# RE:crossbreeding(African& S.American?)



## tony (Mar 12, 2009)

*RE:crossbreeding(African& S.American?)*

We bought an Aratua and put her into a tank with our Black Convict hybrids.Didn't realize ALL of my fish in that tank would wind up dead.Were fairly sure she did it,so we put our really big male hybrid into her tank.Now she's following him around the tank and nibbling his lower fin(in a very NON aggressive way).Could she be trying to breed and is it possible for these fish from two different continents to breed?


----------



## Marty (Jan 1, 2009)

*Re: crossbreeding(African& S.American?)*

Im assuming you mean Auratus Cichlid.If so they are very very aggresive.Mainly towards other fish her size and shape.But they will take on much larger fish and in most cases kill them.As for breeding im sure its possible but unlikely it will happen.I would imagine she will kill him as well or run him to death!


----------



## tommy111 (Aug 10, 2011)

*Re: crossbreeding(African& S.American?)*

auratus cichlids are consider on of the more agressive cichlids out there.
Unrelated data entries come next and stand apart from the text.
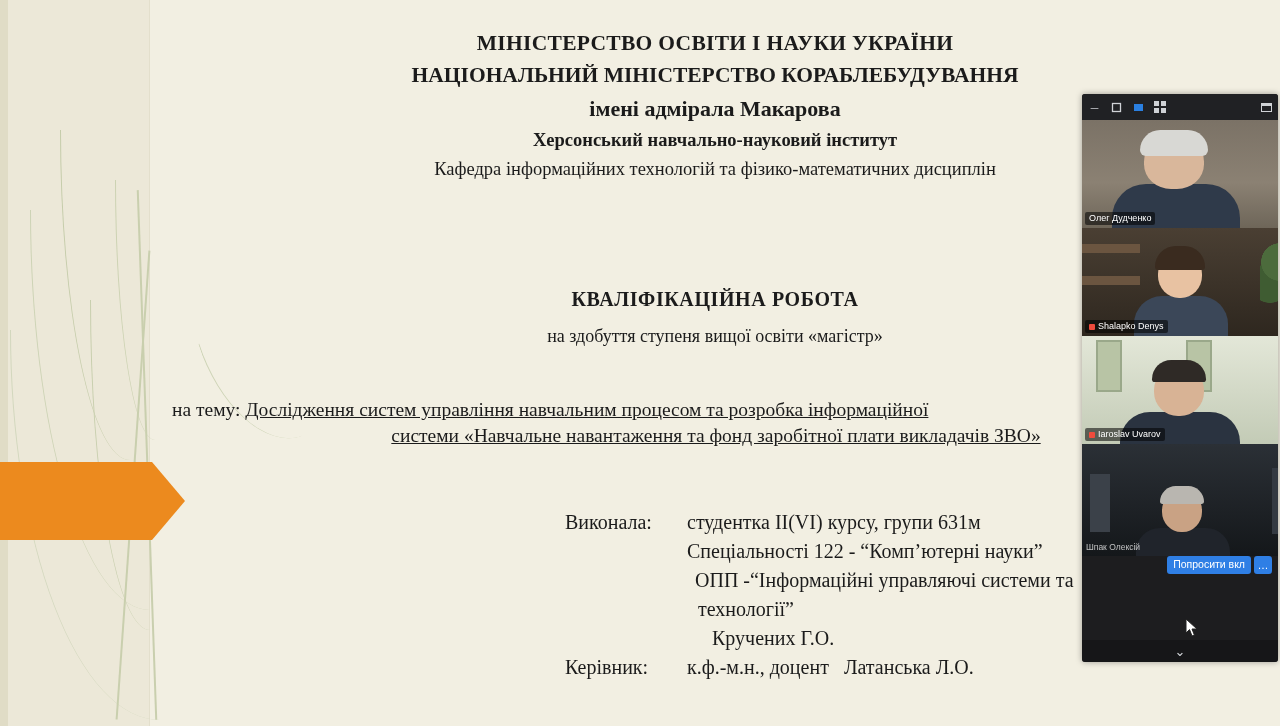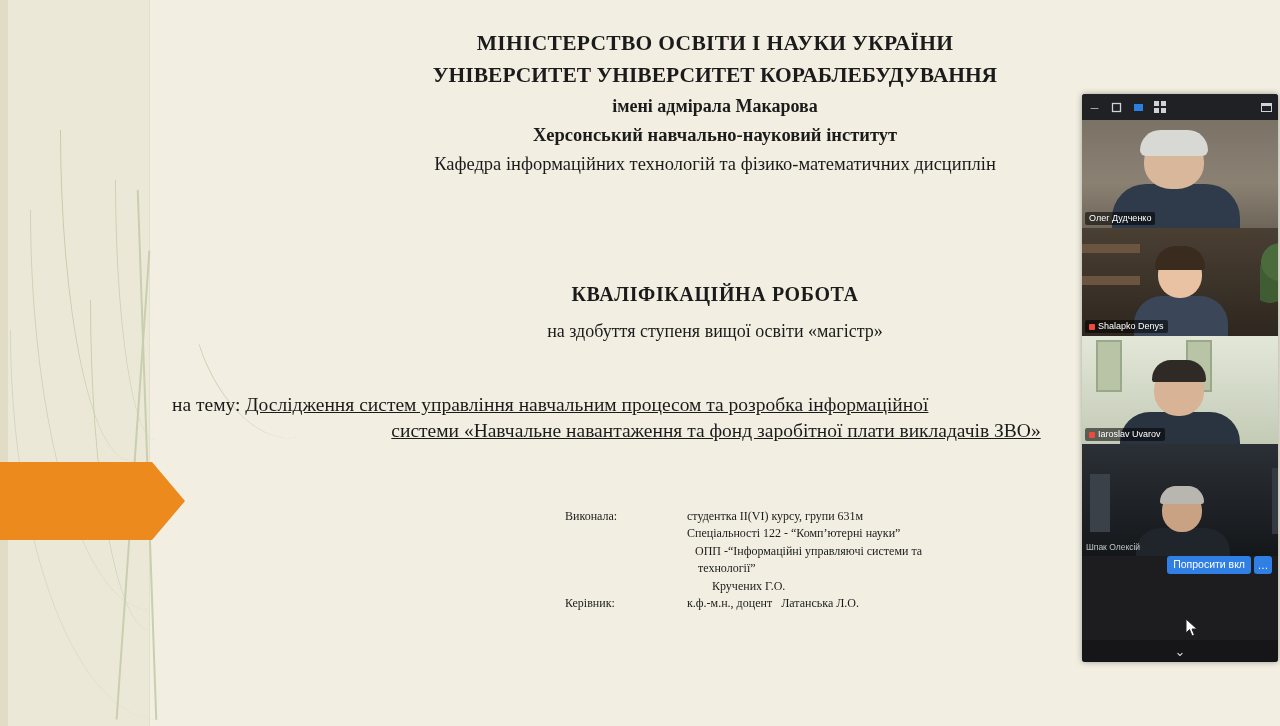"УНІВЕРСИТЕТ УНІВЕРСИТЕТ КОРАБЛЕБУДУВАННЯ" div.l2 { text: УНІВЕРСИТЕТ УНІВЕРСИТЕТ -> НАЦІОНАЛЬНИЙ МІНІСТЕРСТВО }
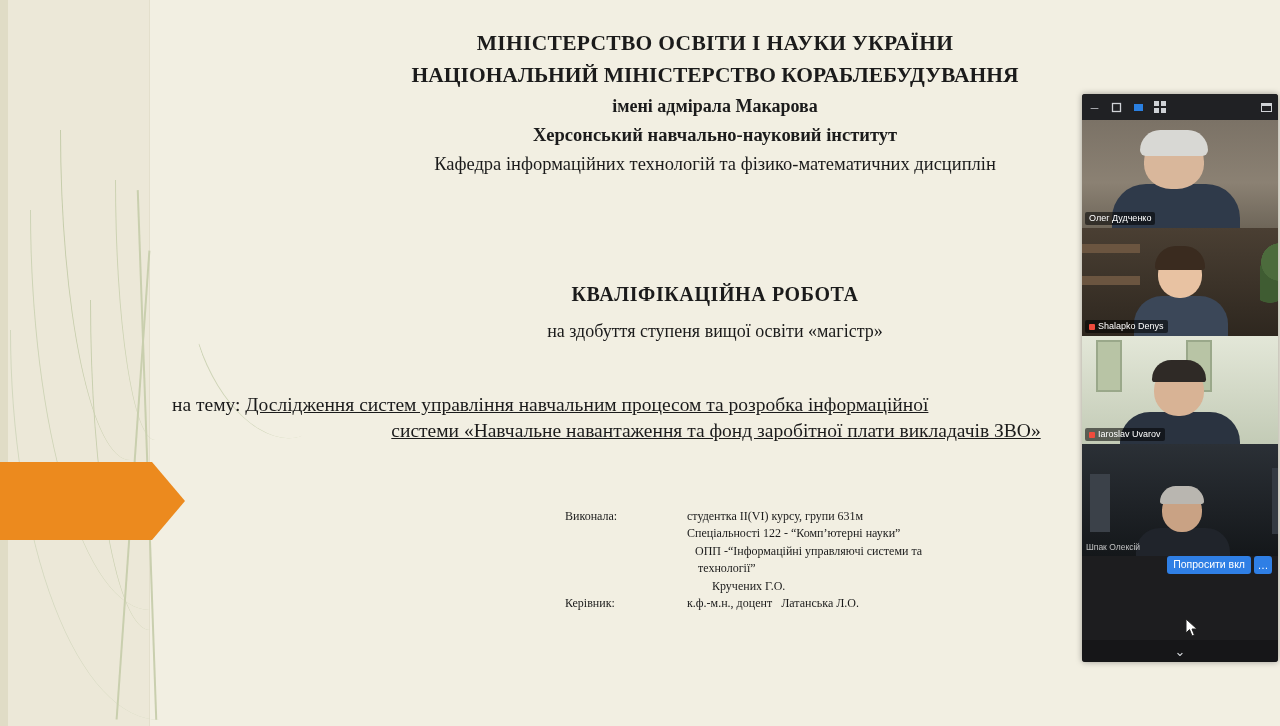"імені адмірала Макарова" .hdr .l3 { font-size: 18px -> 22px }
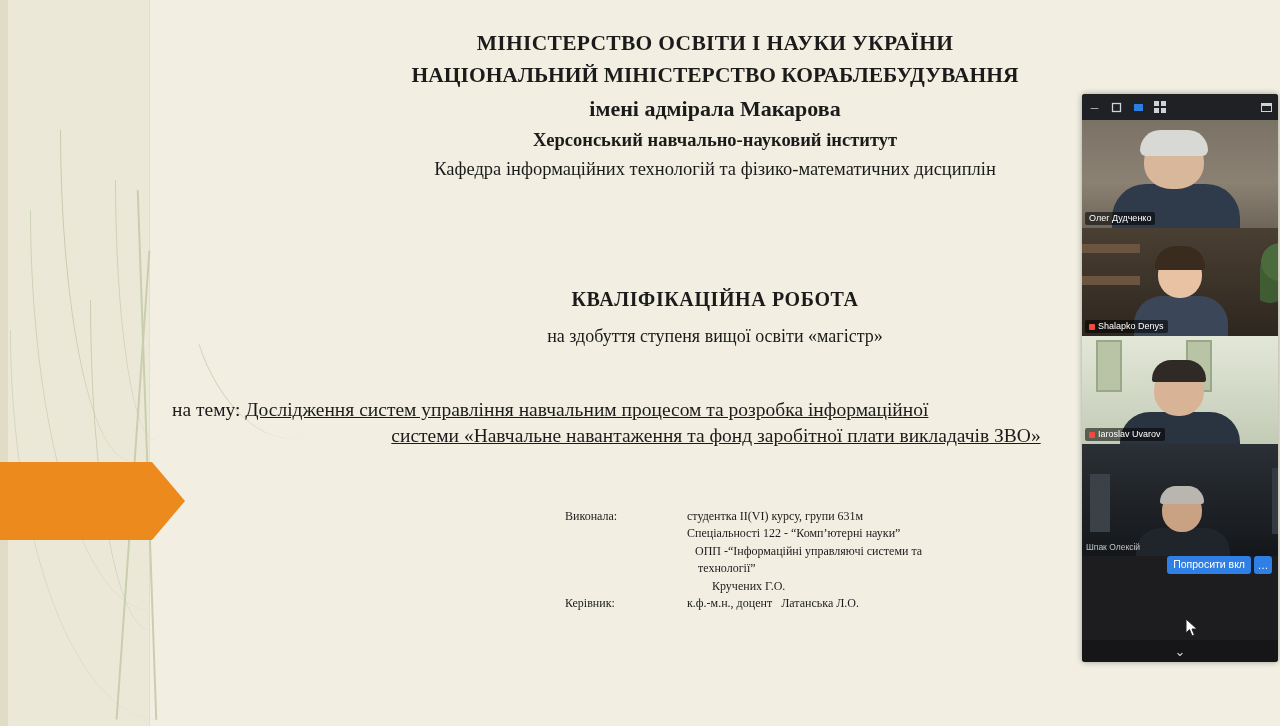"Виконала:" .signblock { font-size: 12px -> 20px }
They will take on any cichlids of any size and will eventually kill your big cichlid. auratus are the mike tyson of the cichlid world. short but powerfull. I had a 75 gallon with 15 mbunas in it.and when i aded 2 auratus they kill four of my mbunas in a single day. so i gave them away. remember auratus are of the melanocromis family and they are all ultra agressive.good luck.


----------